The question being asked “in defense” of rescission and other remedies is why should the borrower get a free house. And the answer, obvious to everyone except those in the judicial system, is that even if the debt is erased, the house was far from free for most borrowers. But in most cases, the remedy of rescission COULD result in payment of the original loan where there was misbehavior in origination and transfer of the loan; in fact that is exactly what WOULD happen if the proper party complied with the rescission (giving back the canceled note, satisfying the mortgage on record, and giving the borrower all the money he paid or which was paid on his behalf at origination and up through all the monthly payments).

The real problem for the banks is not that they will get screwed by rescission despite all PR to the contrary. They have no skin in the game: they have neither funded nor purchased any loans. And THAT is their problem. They are not filing lawsuits to vacate the rescission (which is effective by operation of law on the day it was mailed); and the reason is that they have no party that actually has standing. They can’t come in and assert standing based upon the the allegation that they “hold” the note and mortgage because both of those instruments are void since the moment the notice of rescission was dropped in the mail. They can’t assert standing on the basis of an instrument that is void on its face and by operation of law.

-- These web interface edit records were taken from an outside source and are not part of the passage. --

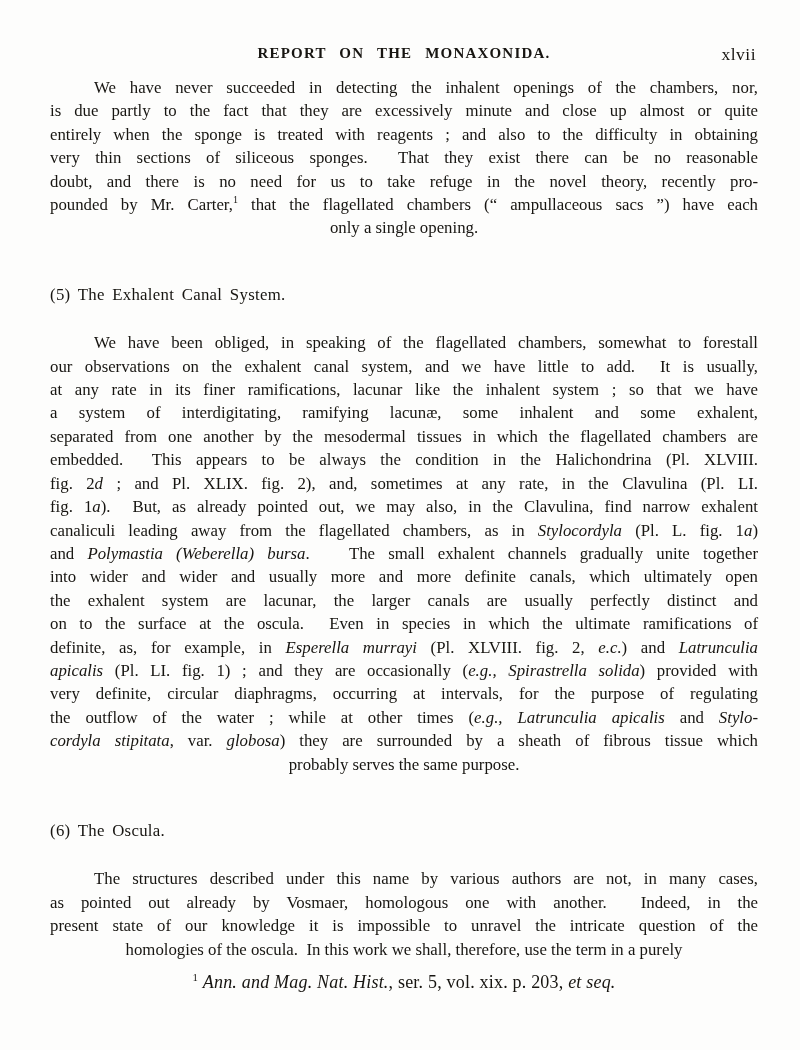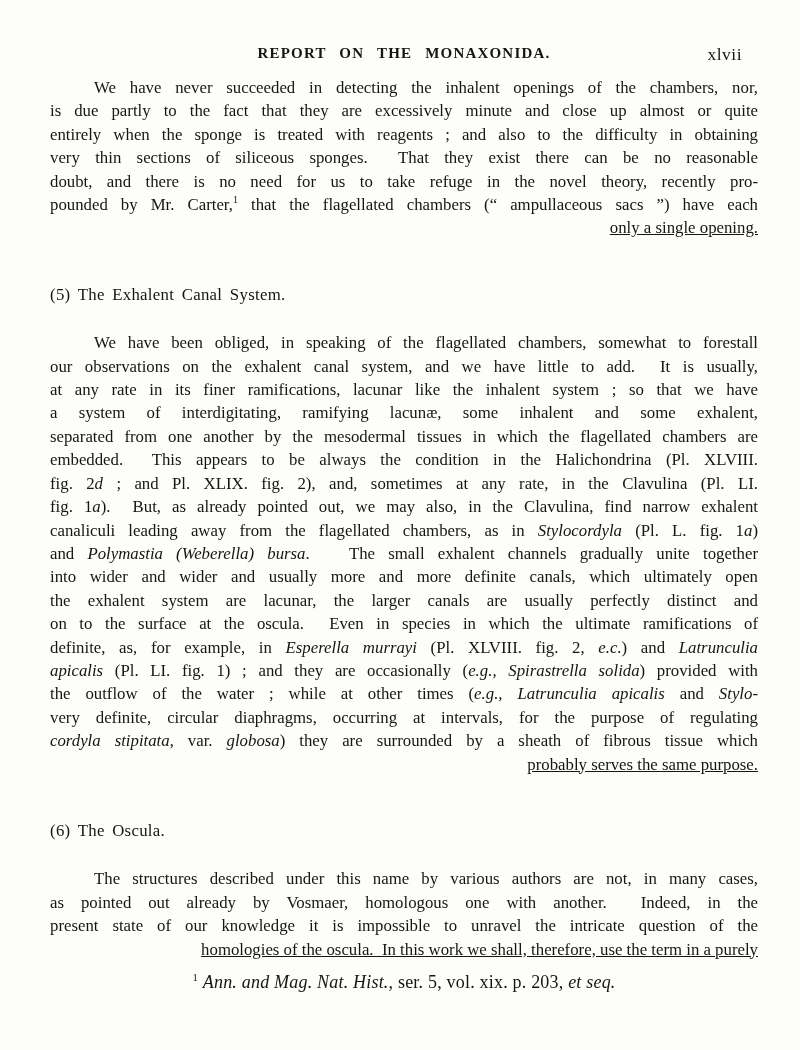--- a/index.html
+++ b/index.html
@@ -23,39 +23,39 @@
   }
   .running-title {
     font-size: 15px;
     font-weight: bold;
     letter-spacing: 1.2px;
     word-spacing: 8px;
     white-space: nowrap;
   }
   .page-number {
     position: absolute;
-    right: 16px; top: 0;
+    right: 2px; top: 0;
     font-size: 17.5px;
     font-weight: normal;
     letter-spacing: 0.5px;
   }
   .body-text {
     font-size: 16.8px;
     line-height: 23.4px;
   }
   .para { margin: 0; }
   #doc-blocks > :first-child { margin-top: 14px; }
   .line {
     text-align: justify;
     text-align-last: justify;
     text-justify: inter-word;
     min-height: 23.4px;
   }
   .line.first { text-indent: 44px; }
-  .line.last { text-align: right; text-align-last: auto; text-decoration: underline; }
+  .line.last { text-align: center; text-align-last: auto; }
   .it { font-style: italic; }
   .sup {
     vertical-align: super;
     font-size: 0.6em;
     line-height: 0;
   }
   .heading {
     text-align: left;
     font-size: 16.8px;
     word-spacing: 3px;
@@ -100,22 +100,22 @@
         <div class="line"><span>embedded.&nbsp; This appears to be always the condition in the Halichondrina (Pl. XLVIII.</span></div>
         <div class="line"><span>fig. 2</span><span class="it">d</span><span> ; and Pl. XLIX. fig. 2), and, sometimes at any rate, in the Clavulina (Pl. LI.</span></div>
         <div class="line"><span>fig. 1</span><span class="it">a</span><span>).&nbsp; But, as already pointed out, we may also, in the Clavulina, find narrow exhalent</span></div>
         <div class="line"><span>canaliculi leading away from the flagellated chambers, as in </span><span class="it">Stylocordyla</span><span> (Pl. L. fig. 1</span><span class="it">a</span><span>)</span></div>
         <div class="line"><span>and </span><span class="it">Polymastia (Weberella) bursa</span><span>.&nbsp;&nbsp; The small exhalent channels gradually unite together</span></div>
         <div class="line"><span>into wider and wider and usually more and more definite canals, which ultimately open</span></div>
         <div class="line"><span>the exhalent system are lacunar, the larger canals are usually perfectly distinct and</span></div>
         <div class="line"><span>on to the surface at the oscula.&nbsp; Even in species in which the ultimate ramifications of</span></div>
         <div class="line"><span>definite, as, for example, in </span><span class="it">Esperella murrayi</span><span> (Pl. XLVIII. fig. 2, </span><span class="it">e.c.</span><span>) and </span><span class="it">Latrunculia</span></div>
         <div class="line"><span class="it">apicalis</span><span> (Pl. LI. fig. 1) ; and they are occasionally (</span><span class="it">e.g., Spirastrella solida</span><span>) provided with</span></div>
+        <div class="line"><span>very definite, circular diaphragms, occurring at intervals, for the purpose of regulating</span></div>
         <div class="line"><span>the outflow of the water ; while at other times (</span><span class="it">e.g.,</span><span> </span><span class="it">Latrunculia apicalis</span><span> and </span><span class="it">Stylo-</span></div>
-        <div class="line"><span>very definite, circular diaphragms, occurring at intervals, for the purpose of regulating</span></div>
         <div class="line"><span class="it">cordyla stipitata</span><span>, var. </span><span class="it">globosa</span><span>) they are surrounded by a sheath of fibrous tissue which</span></div>
         <div class="line last"><span>probably serves the same purpose.</span></div>
       </div>
       <div class="heading">(6) The Oscula.</div>
       <div class="para">
         <div class="line first"><span>The structures described under this name by various authors are not, in many cases,</span></div>
         <div class="line"><span>as pointed out already by Vosmaer, homologous one with another.&nbsp; Indeed, in the</span></div>
         <div class="line"><span>present state of our knowledge it is impossible to unravel the intricate question of the</span></div>
         <div class="line last"><span>homologies of the oscula.&nbsp; In this work we shall, therefore, use the term in a purely</span></div>
       </div>

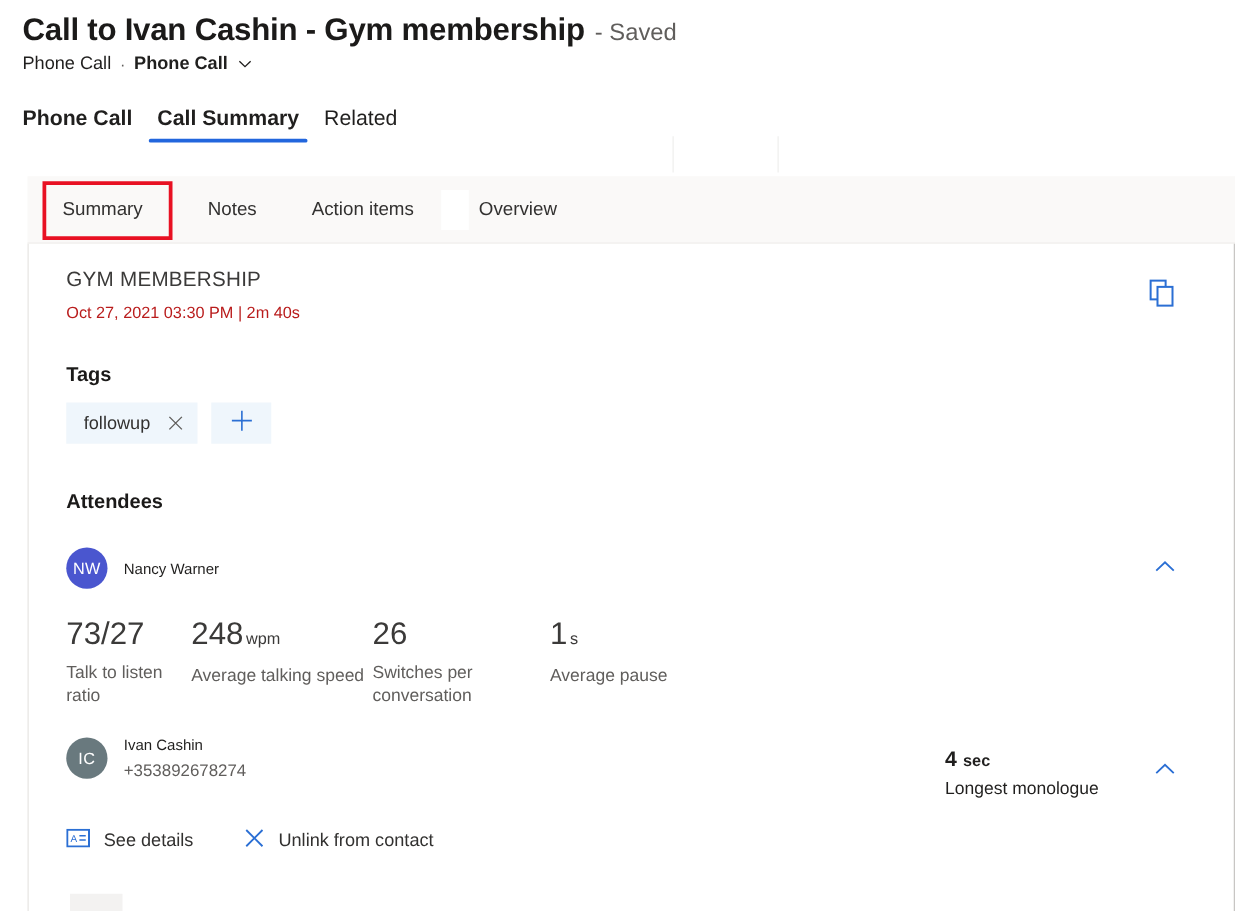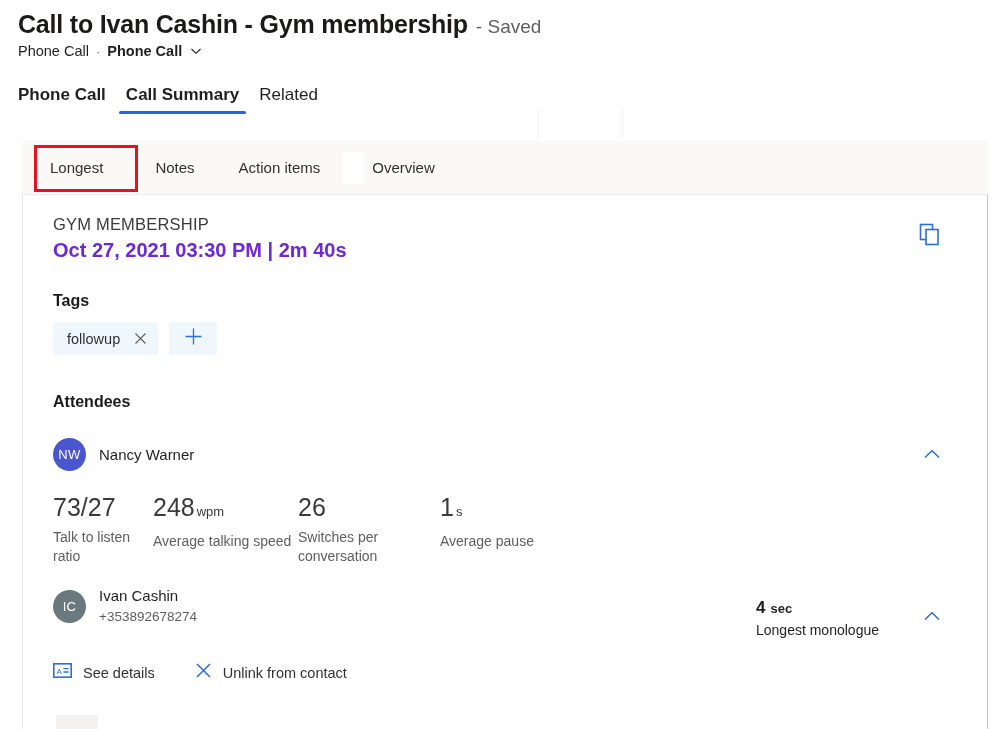--- a/index.html
+++ b/index.html
@@ -64,21 +64,21 @@
   }
 
   
   .panel {
     position: absolute; left: 22px; top: 195px; width: 966px; height: 534px;
     background: #ffffff; border-left: 1px solid #e8e6e4; border-right: 1px solid #c8c6c4;
   }
   .inner { position: relative; padding: 18px 30px 0 30px; }
 
   .calltitle { font-size: 16.5px; color: #3b3a39; letter-spacing: 0.2px; line-height: 22px; }
-  .callmeta { font-size: 20px; color: #6d28d9; margin-top: 5px; line-height: 20px; font-weight: bold; }
+  .callmeta { font-size: 13px; color: #b91c1c; margin-top: 5px; line-height: 20px; }
 
   .copy-icon { position: absolute; right: 46px; top: 28px; cursor: pointer; }
 
   .sect-h { font-size: 16px; font-weight: bold; color: #1b1a19; }
   .tags-h { margin-top: 32px; }
 
   .chips { display: flex; align-items: center; margin-top: 12px; }
   .chip {
     height: 33px; background: #eff6fc; display: flex; align-items: center;
     padding: 0 11px 0 14px; font-size: 14.5px; color: #323130; cursor: pointer;
@@ -91,21 +91,21 @@
 
   .att-h { margin-top: 38px; }
 
   .attendee { position: relative; margin-top: 27px; }
   .att-row { display: flex; align-items: center; }
   .avatar {
     width: 33px; height: 33px; border-radius: 50%; color: #fff;
     font-size: 13px; display: flex; align-items: center; justify-content: center;
     letter-spacing: 0.3px; flex: none;
   }
-  .att-name { font-size: 15px; color: #201f1e; margin-left: 13px; line-height: 20px; }
+  .att-name { font-size: 12px; color: #201f1e; margin-left: 13px; line-height: 20px; }
   .att-phone { font-size: 13.5px; color: #605e5c; margin-top: 2px; line-height: 18px; }
   .att-names { margin-left: 13px; }
   .chev { position: absolute; right: 16px; top: 8px; cursor: pointer; }
 
   .stats { display: flex; margin-top: 22px; }
   .stat { width: 100px; }
   .stat.w2 { width: 145px; }
   .stat.w3 { width: 142px; }
   .stat-val { font-size: 25px; color: #3b3a39; line-height: 29px; font-weight: normal; }
   .stat-unit { font-size: 13px; color: #3b3a39; margin-left: 2px; }
@@ -151,21 +151,21 @@
     <div class="toptab bold">Phone Call</div>
     <div class="toptab active">Call Summary</div>
     <div class="toptab">Related</div>
   </div>
 
   <div class="sep-v" style="left:538px"></div>
   <div class="sep-v" style="left:622px"></div>
 
   <div class="subtabstrip">
     <div class="subtabs">
-      <div class="subtab first">Longest</div>
+      <div class="subtab first">Summary</div>
       <div class="subtab">Notes</div>
       <div class="subtab">Action items</div>
       <div class="mentions-gap"></div>
       <div class="subtab" style="padding-left:8px">Overview</div>
     </div>
   </div>
   <div class="redbox"></div>
 
   <div class="panel">
     <div class="inner">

So they would need a party to step up and assert that they are the creditor by virtue of having funded or purchased the loan and then that party would need to prove it. They would need to plead that without the note and mortgage they will suffer some sort of damage. And THEN they would need to allege that the rescission should be VACATED because of the statute of limitations or that the loan does not fit the description in the statute — all questions of fact that must be raised during the 20 day window before they are in violation of TILA rescission statutes. They can’t do that because the money that went into the loan came from investors in direct breach of the securitization agreements. So nobody in the chain alleged by the banks and servicers actually has any economic risk or injury from the rescission. No injury=no standing.

The investors are the real “creditors.” But they only have claims in equity that are unsecured because by contract they are barred from raising direct claims against borrowers and they were never in privity with the borrower nor were they ever in privity with the sham nominee entities in the chain. Even huge entities like Countrywide were used as sham conduits to obscure the path of the money and obscure the ownership of the loan. In fact, even the big banks were acting not as lenders but as sham nominees in an elaborate scheme in which false claims of securitization were asserted and litigated as though they were real. The end result was that the “Lenders” never showed at closing and never showed up in court. The banks and servicers used the vacuum created by “securitization fail” (See Adam Levitin) to step in as though they had the right to grab property and money in violation of various contracts, laws and rules governing their behavior.

One of the reasons the banks and servicers performed these acts was the fee income (through illegal kickbacks) they could generate in violation of law, but which were never taken seriously by most people in government. Cordray takes in very seriously. You will see more from him soon.